Task brief: Using the listing below, copy exactly each line from the one that has "text: 263 ->" through the one that has "none -> <div>The"; omit the pictures.

-*-

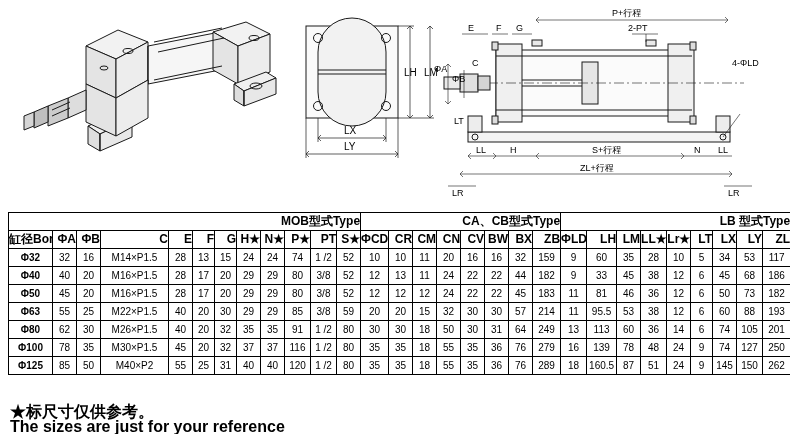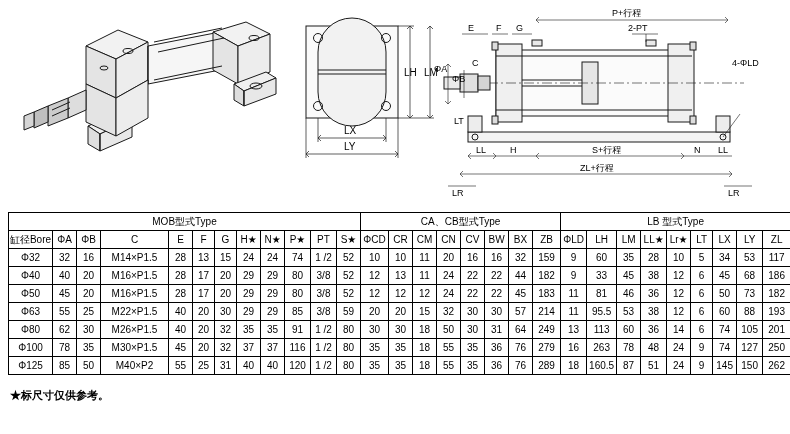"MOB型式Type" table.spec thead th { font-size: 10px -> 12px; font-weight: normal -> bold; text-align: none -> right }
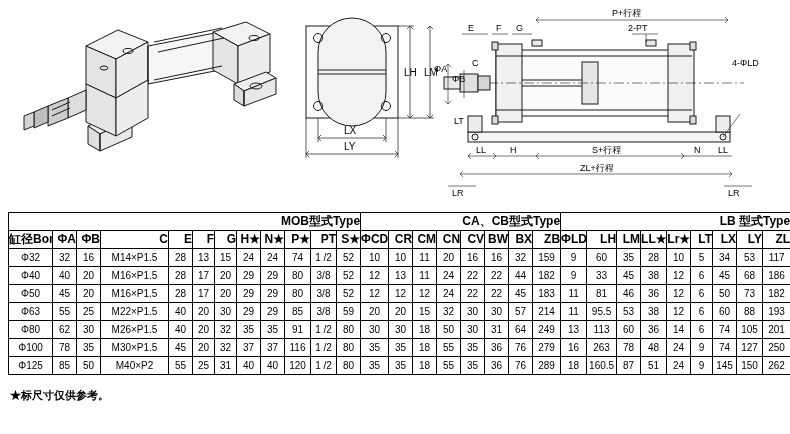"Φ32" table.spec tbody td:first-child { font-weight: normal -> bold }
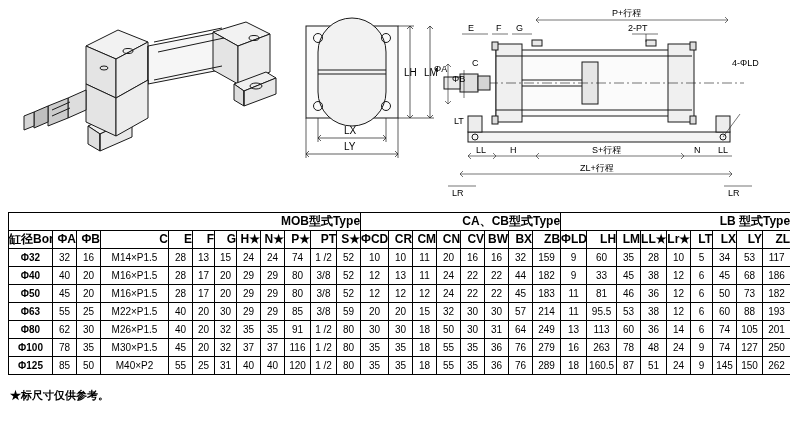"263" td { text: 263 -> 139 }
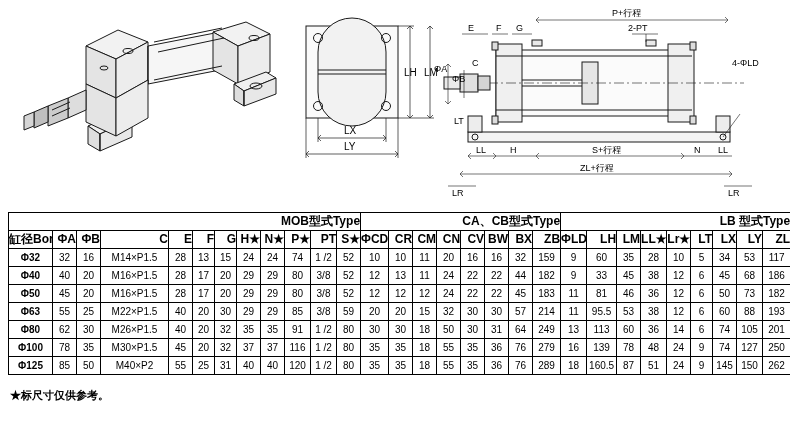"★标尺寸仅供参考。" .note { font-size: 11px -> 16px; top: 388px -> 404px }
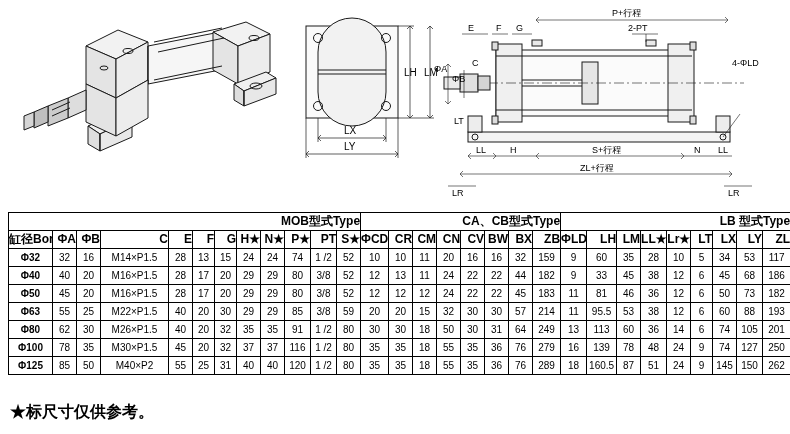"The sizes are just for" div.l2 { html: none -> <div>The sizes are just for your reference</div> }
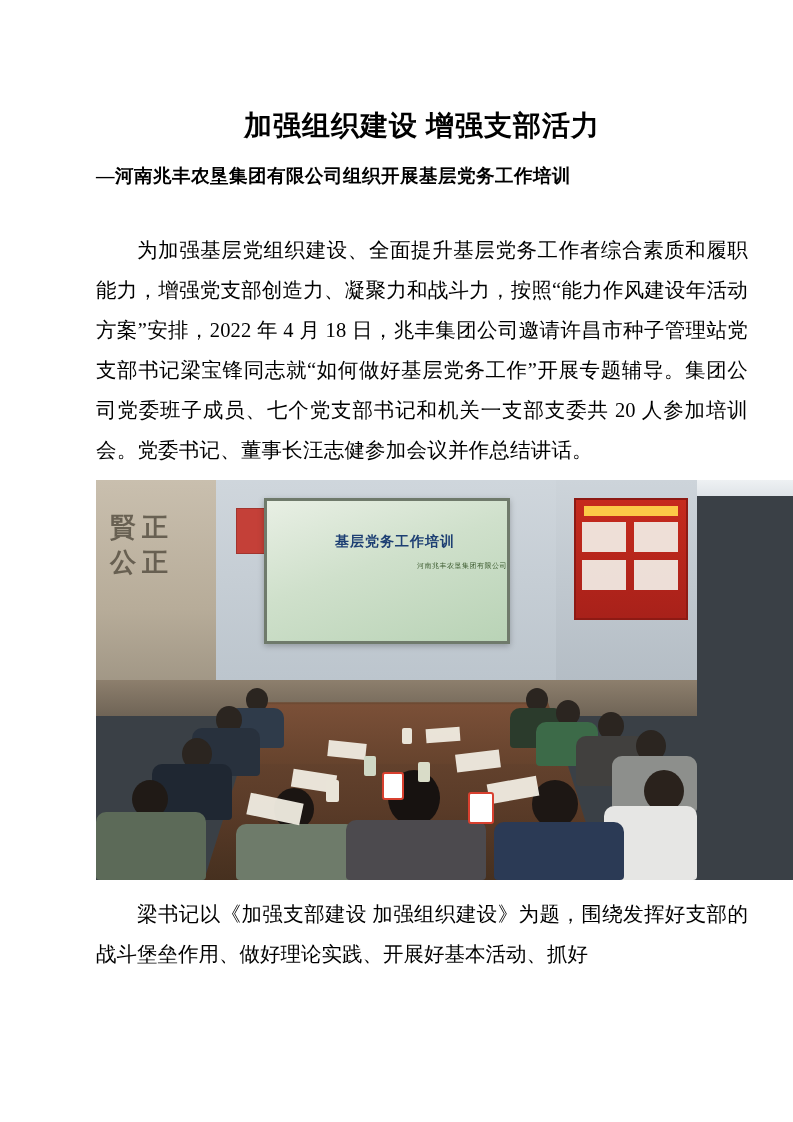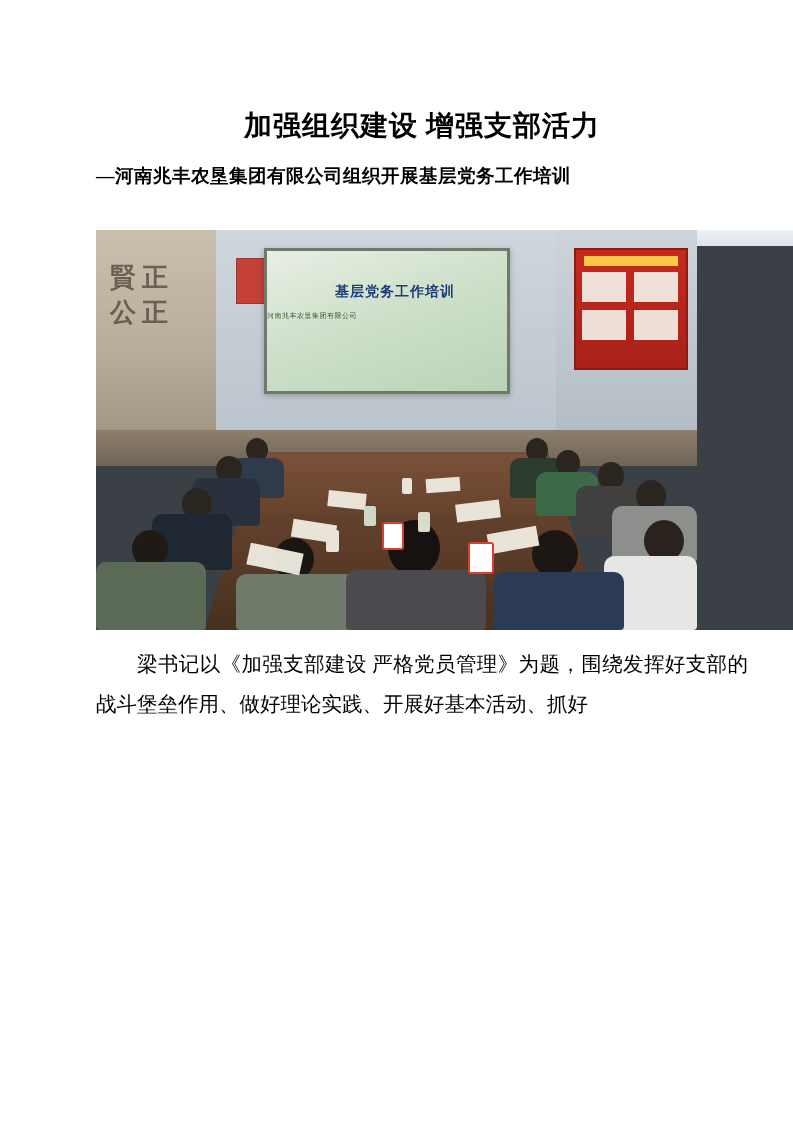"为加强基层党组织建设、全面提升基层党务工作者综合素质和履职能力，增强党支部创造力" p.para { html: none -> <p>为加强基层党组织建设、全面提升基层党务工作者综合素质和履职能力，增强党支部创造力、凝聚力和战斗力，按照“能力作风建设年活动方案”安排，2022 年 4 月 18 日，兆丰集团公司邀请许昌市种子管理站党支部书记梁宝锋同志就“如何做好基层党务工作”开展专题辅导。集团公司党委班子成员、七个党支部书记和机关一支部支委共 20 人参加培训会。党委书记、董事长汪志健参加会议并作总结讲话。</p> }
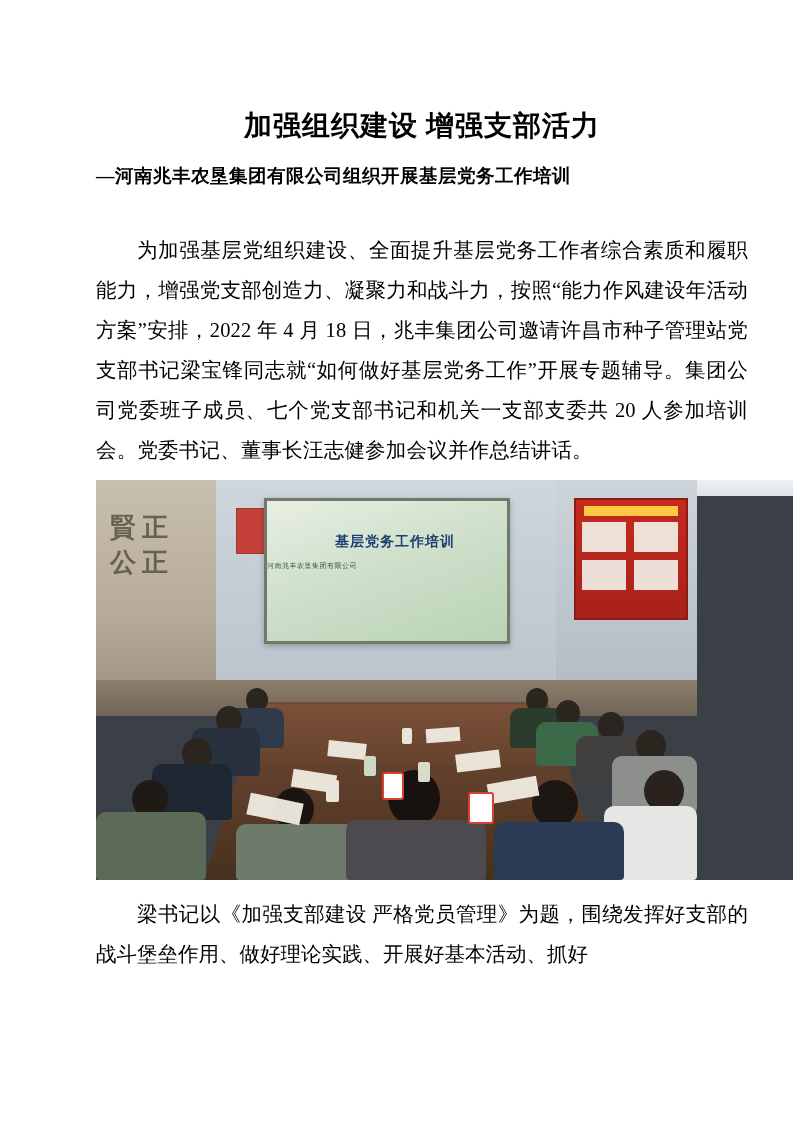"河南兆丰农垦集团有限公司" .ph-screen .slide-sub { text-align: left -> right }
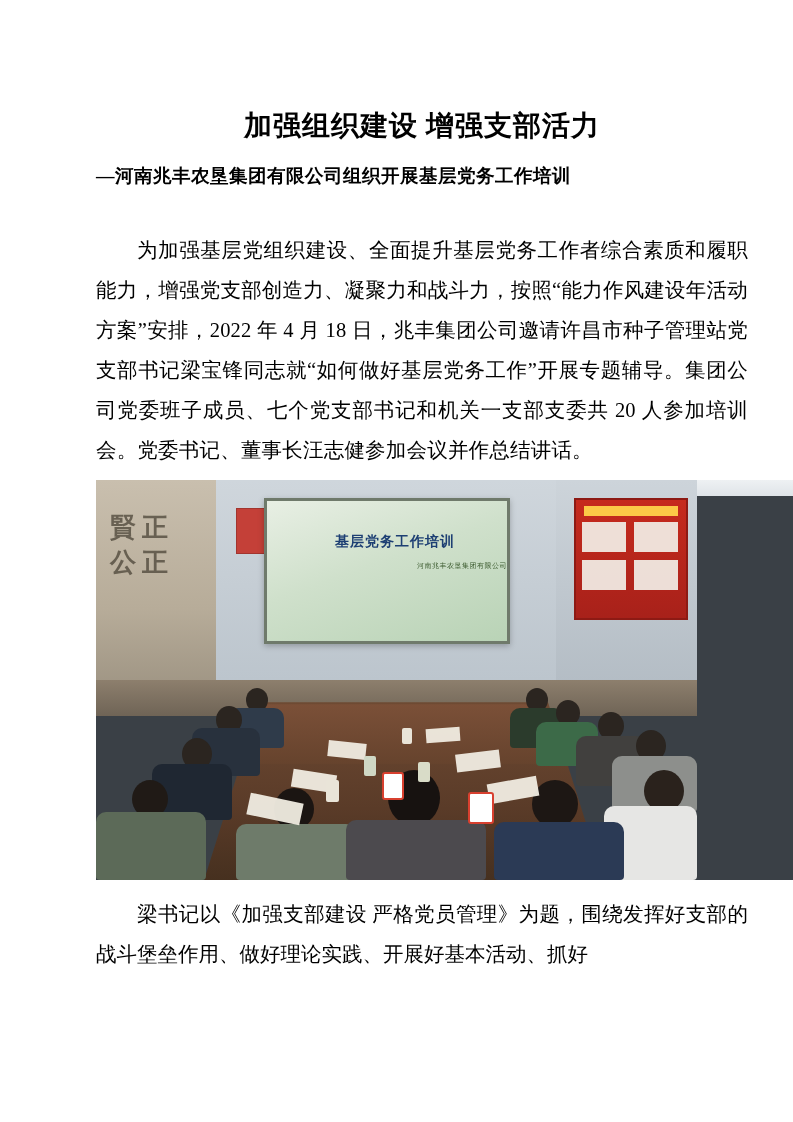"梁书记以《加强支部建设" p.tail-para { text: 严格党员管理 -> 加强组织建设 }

-*-

Task result:
"263" td { text: 263 -> 139 }
"★标尺寸仅供参考。" .note { font-size: 11px -> 16px; top: 388px -> 404px }
"The sizes are just for" div.l2 { html: none -> <div>The sizes are just for your reference</div> }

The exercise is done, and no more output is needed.